Science 26 June 2009: Vol. 324. no. 5935, pp. 1664 - 1665 DOI: 10.1126/science.1171749
Stem cell tourism is a worrying new form of medical travel driven by hope and pretense. Clinics around the world are offering unproven stem cell–based therapies to desperate patients for an array of intractable medical conditions. Such stem cell clinics have come under attack by scientists, clinicians, and bioethicists on grounds that they exploit seriously ill patients and threaten legitimate progress in the stem cell field. These concerns have found support in two recent publications. An analysis by Lau et al. of online advertisements for stem cell therapies reveals that many clinics worldwide overpromise the benefits of their purported treatments and grossly downplay or ignore their attendant risks. And none backs up their claims with credible preclinical studies or other published scientific evidence. This is not simply another case of buyer beware; at stake is the potential for serious harm to vulnerable patients, many of whom may be too young to opt out of the proffered treatment. As a case in point, Amariglio et al. report of a child who developed tumors in his brain and spinal cord after being treated with a series of poorly defined fetal stem cell transplants administered at a stem cell clinic. One might conclude from these examples that stem cell tourism—as the travel metaphor suggests—is teeming with medical tourist traps selling inauthentic representations of real medical treatment to unsuspecting consumers. The solution, many would argue, is for scientists to work with regulatory bodies to tighten regulations in offending locales and better educate patients.

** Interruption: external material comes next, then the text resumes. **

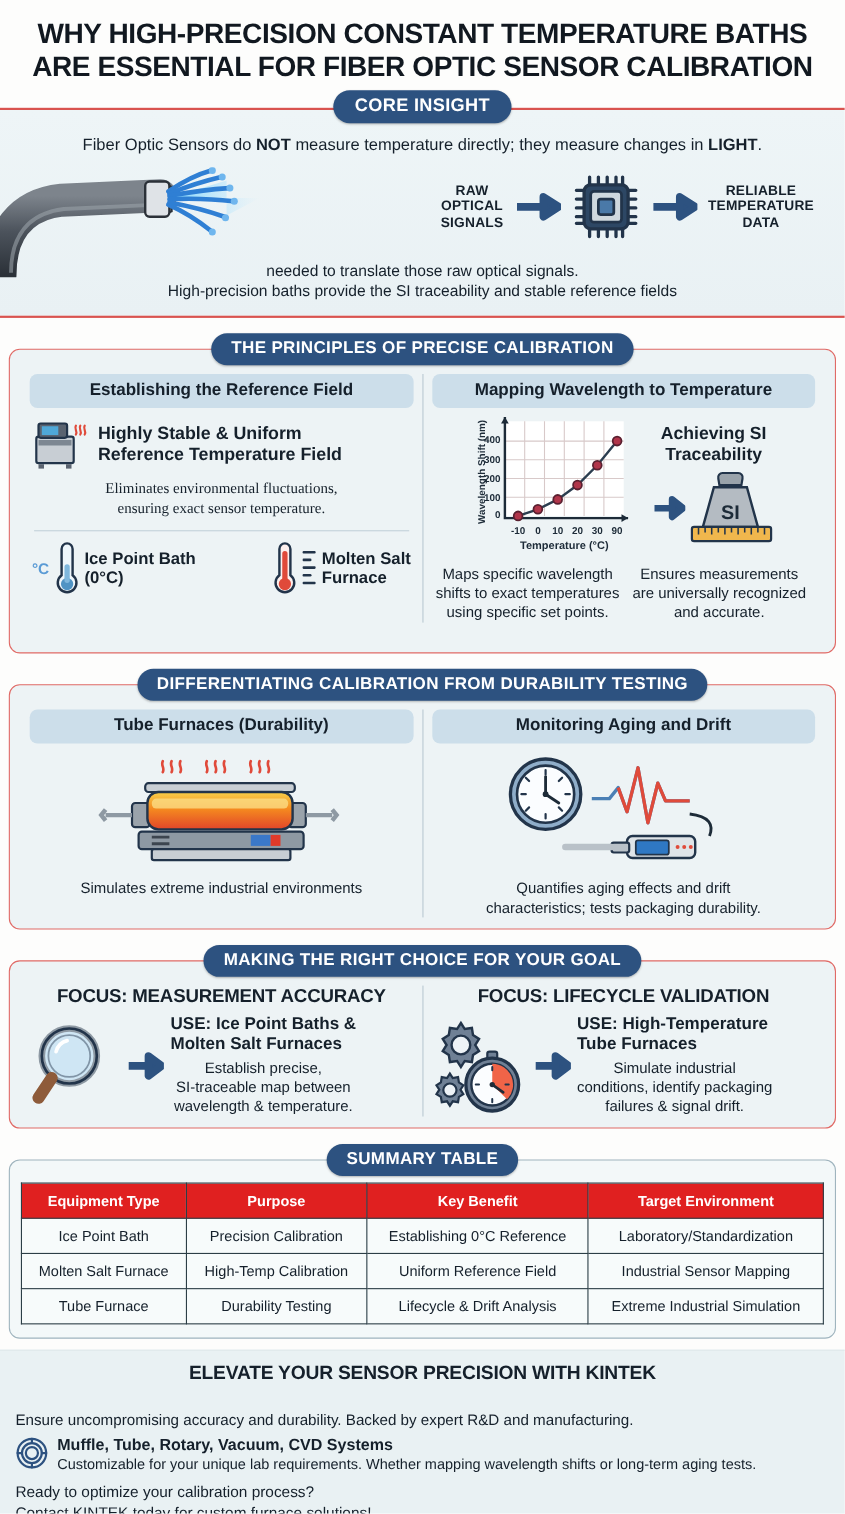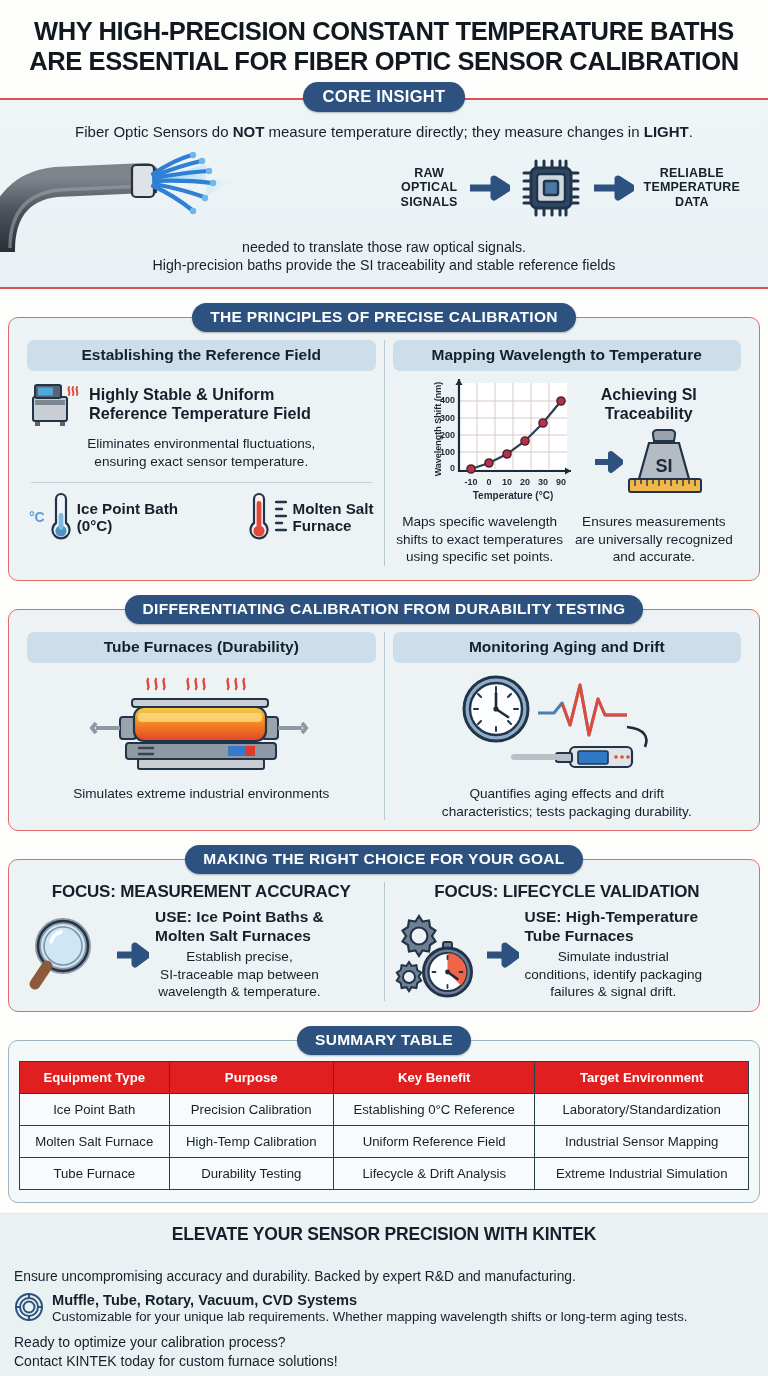"Establishing the Reference Field" .panel { padding: 22px 10px 14px -> 22px 10px 27px }
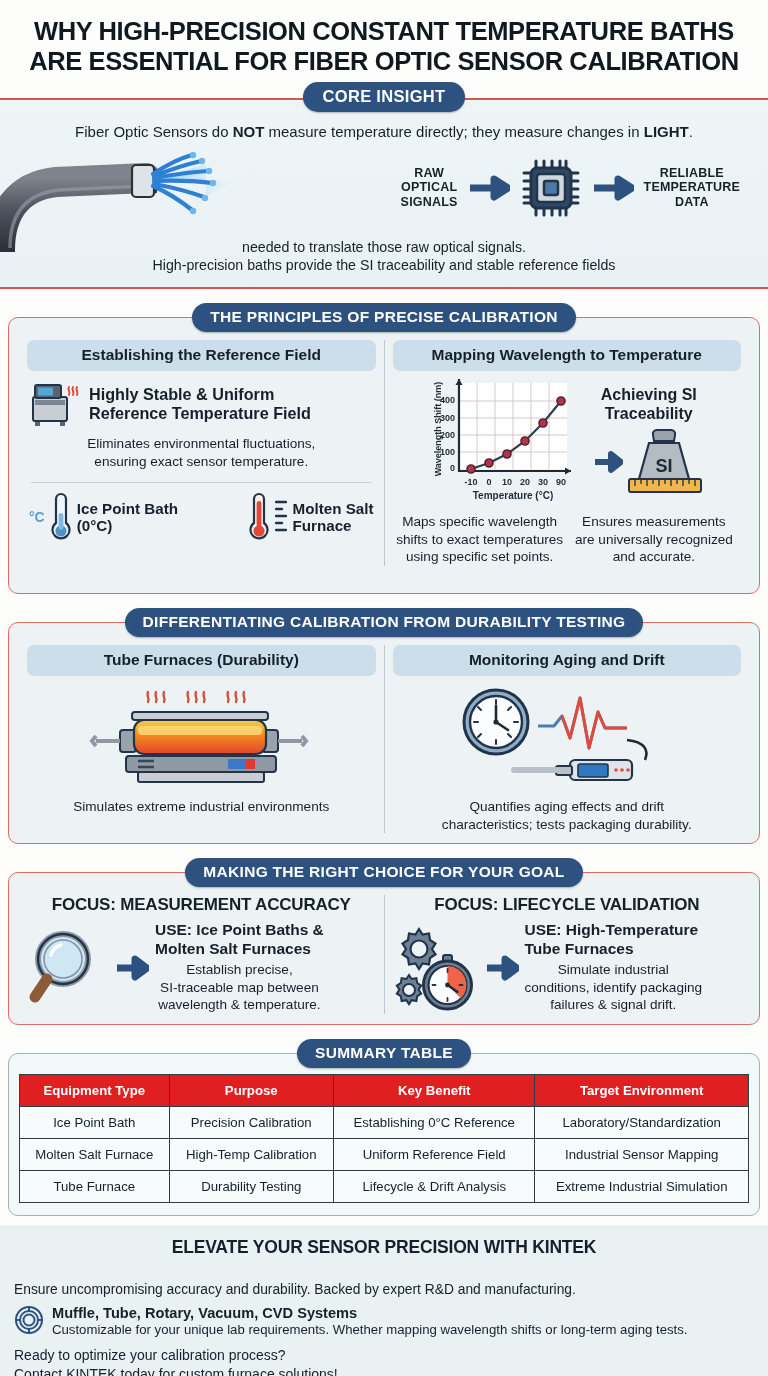"Eliminates environmental fluctuations," div.ctext { font-family: none -> Liberation Serif, serif }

These are sensible responses, but we must proceed carefully. The difficulty lies in being able to distinguish clearly between objectionable stem cell tourism and legitimate attempts at medically innovative stem cell–based interventions. This is crucial for two reasons: First, failure to draw such a distinction makes it difficult to sanction against objectionable stem cell tourism and may hinder the development of ethically and scientifically responsible avenues for innovative stem cell–based care for patients with few or no acceptable alternatives. We must discourage objectionable stem cell tourism without eliminating the possibility of responsible medical innovation. Second, the general issue of medical travel is complex, and demonizing all stem cell tourism runs the risk of giving short shrift to patients’ legitimate ethical motivations for such travel. Patients are not to blame, since medical travel may represent for them their last grasp at hope. Indeed, medical travel occurs in other areas of medicine, often involving highly innovative interventions at great cost to seriously ill patients, as happens today in cardiac centers of excellence all over the United States. Likewise, medical travel now and in the future may include "proven stem cell therapies," i.e., stem cell–based treatments that. . .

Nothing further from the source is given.